Experimental procedures
Once enrolled into the study subjects were randomized to receive chilling or control procedures. A computer generated randomization list was used to assign subjects to either the chill or control procedure with subjects stratified according to the number of common colds reported by the subject in the previous year. Subjects with 0–3 colds in the previous year were allocated to the next available procedure at the start of the randomisation list and subjects with 4 or more colds were assigned to the next available procedure at the end of the list. Ninety subjects were allocated to receive the chill procedure and ninety subjects to receive the control procedure. If allocated to the chilling procedure, the subject was asked to remove their shoes and socks and place their feet in a bowl containing 9–10 litres of water at a temperature of 10°C for twenty minutes.

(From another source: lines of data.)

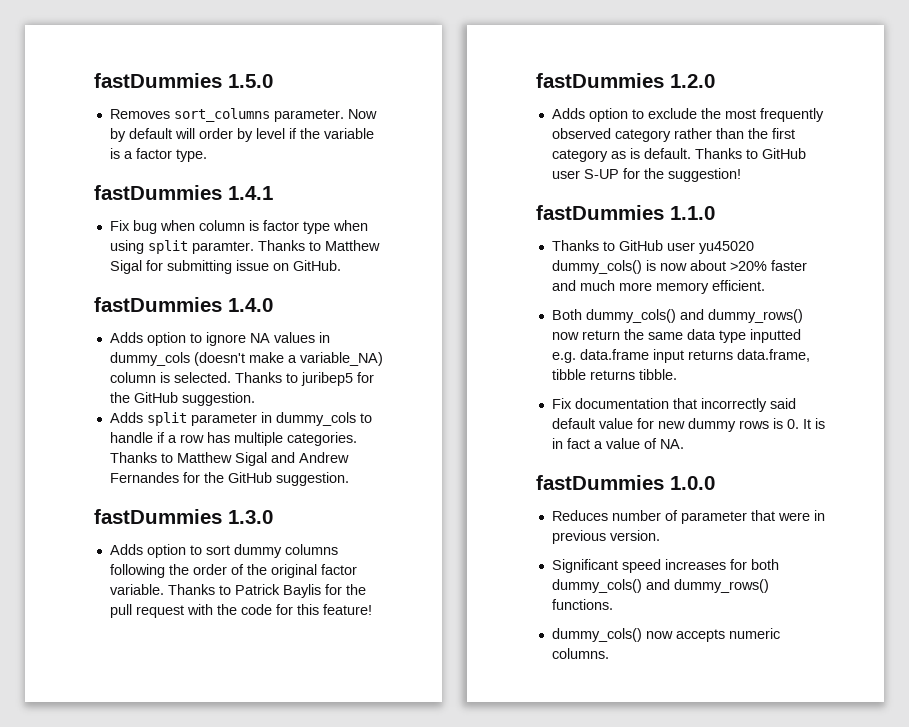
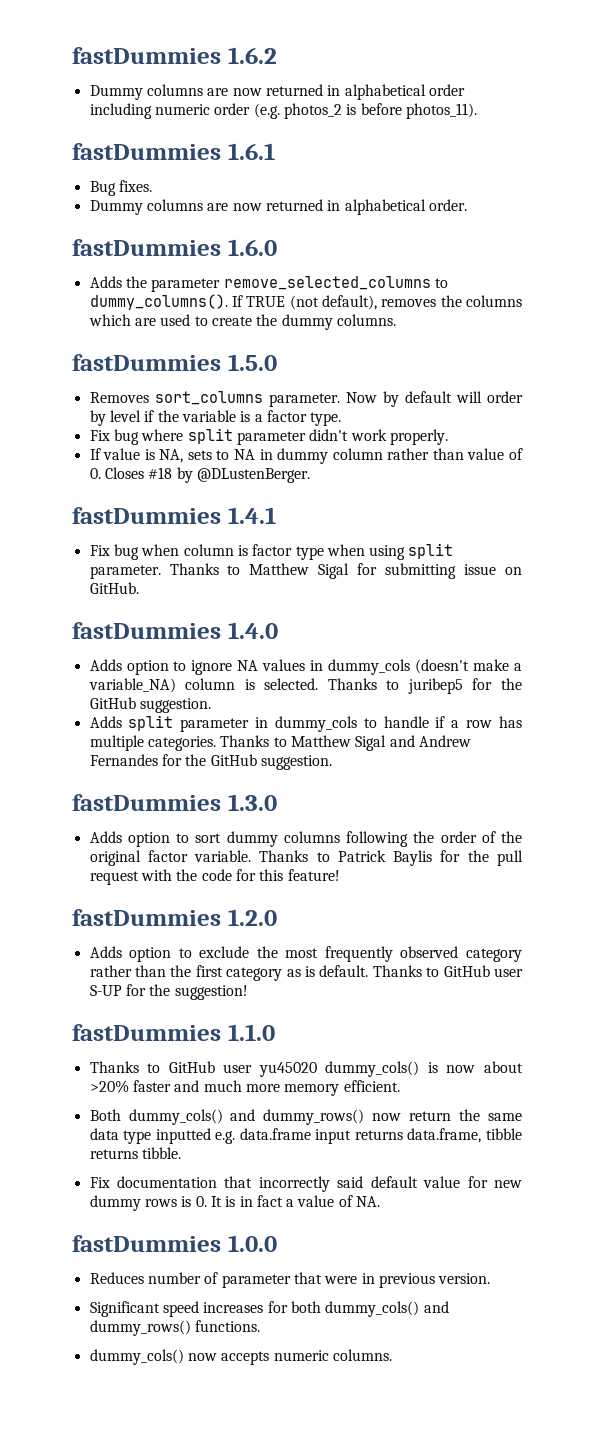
+ fastDummies 1.6.2
+ Dummy columns are now returned in alphabetical order including numeric order (e.g. photos_2 is before photos_11).
+ fastDummies 1.6.1
+ Bug fixes.
+ Dummy columns are now returned in alphabetical order.
+ fastDummies 1.6.0
+ Adds the parameter remove_selected_columns to dummy_columns(). If TRUE (not default), removes the columns which are used to create the dummy columns.
+ Fix bug where split parameter didn't work properly.
+ If value is NA, sets to NA in dummy column rather than value of 0. Closes #18 by @DLustenBerger.
- Fix bug when column is factor type when using split paramter.
+ Fix bug when column is factor type when using split parameter.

The temperature of the cold bath was monitored (Pen shape digital multi-stem thermometer, Scientific Laboratory Supplies Ltd, Wilford Industrial Estate, Nottingham, UK) and ice was added if necessary to maintain the water temperature at 10°C. If allocated to the control procedure the subject was asked to keep their shoes and socks on and place their feet in an empty bowl for twenty minutes. Warm water was not used as a control as it was believed that this stimulus could have influenced nasal blood flow.
Symptom scores
All subjects were asked if they were suffering with a cold and to score symptoms of runny nose, blocked nose, sore throat, sneezing and cough on a scale of 0–3 with 0 = not present, 1 = mild, 2 = moderate, 3 = severe before and immediately after the procedure. The same common cold question and symptom scores were also used in a daily diary. The method of symptom scores has been widely used in previous studies on common cold.12,13 All subjects were provided with a diary, in which they were instructed to score symptoms and at the same time to indicate if they believed they were suffering from a common cold (day 1 PM, days 2 and 3 AM/PM, day 4 AM, and on visit two which occurred on day 4 or 5).
Nasal airflow was measured as a Nasal Partitioning Ratio (NPR) as described by Cuddihy and Eccles14 before the procedures and on day 4/5 using the GM NV1 spirometer (GM Instruments Ltd, Unit 6 Ashgrove, Ashgrove Rd, Kilwinning, Scotland, UK). NPR was believed to be useful as an objective measure to confirm the presence of acute rhinitis. However the measurements of NPR proved to be too variable to provide any meaningful data and these results are not presented in the present paper.
Previous history of colds
As part of the clinical history subjects were asked how many colds they had suffered from in the previous year.
Statistics
This was a pilot study and it was therefore not possible to perform a power calculation, but the ratio of sub-clinical to clinical infection was considered in order to determine the sample size required for the study. It was predicted that 29 subjects in the chilled group would develop colds and 9 subjects in the control group giving a maximum difference between the groups of 20 and a minimum of 10 depending on the distribution of spontaneous colds. Statistical comparisons were made between the two experimental groups of subjects; chilled and control. The hypotheses were tested at a 0.05 level of significance. The Mann-Whitney test was used to test for differences in symptom scores and history of colds incidence. The immediate effects of chilling were studied by comparing the differences from baseline to immediately after the test procedures in total symptom scores, between chilled and control groups. The delayed effects of chilling were studied by comparing the differences in total symptom scores between chilled and control groups over the 4/5 days period after the test procedures. Mean total symptom scores have been used to describe the symptom score data in the text as this descriptive shows a change in the symptom score, whereas the median does not due to the large number of zero scores. The total symptom scores (days 1 + 2 + 3 + 4/5, maximum score 120) were also analysed as dichotomous data using the Chi-squared test, with total scores of 0–8 indicating absence of a cold and 9–120 indicating presence of a cold. The Chi-squared test was used to test for differences in the number of colds reported by the two test groups in their diaries. A subject was deemed to have experienced a cold if they reported they were suffering from a cold on any occasion after the test procedures on days 1 + 2 + 3 + 4/5.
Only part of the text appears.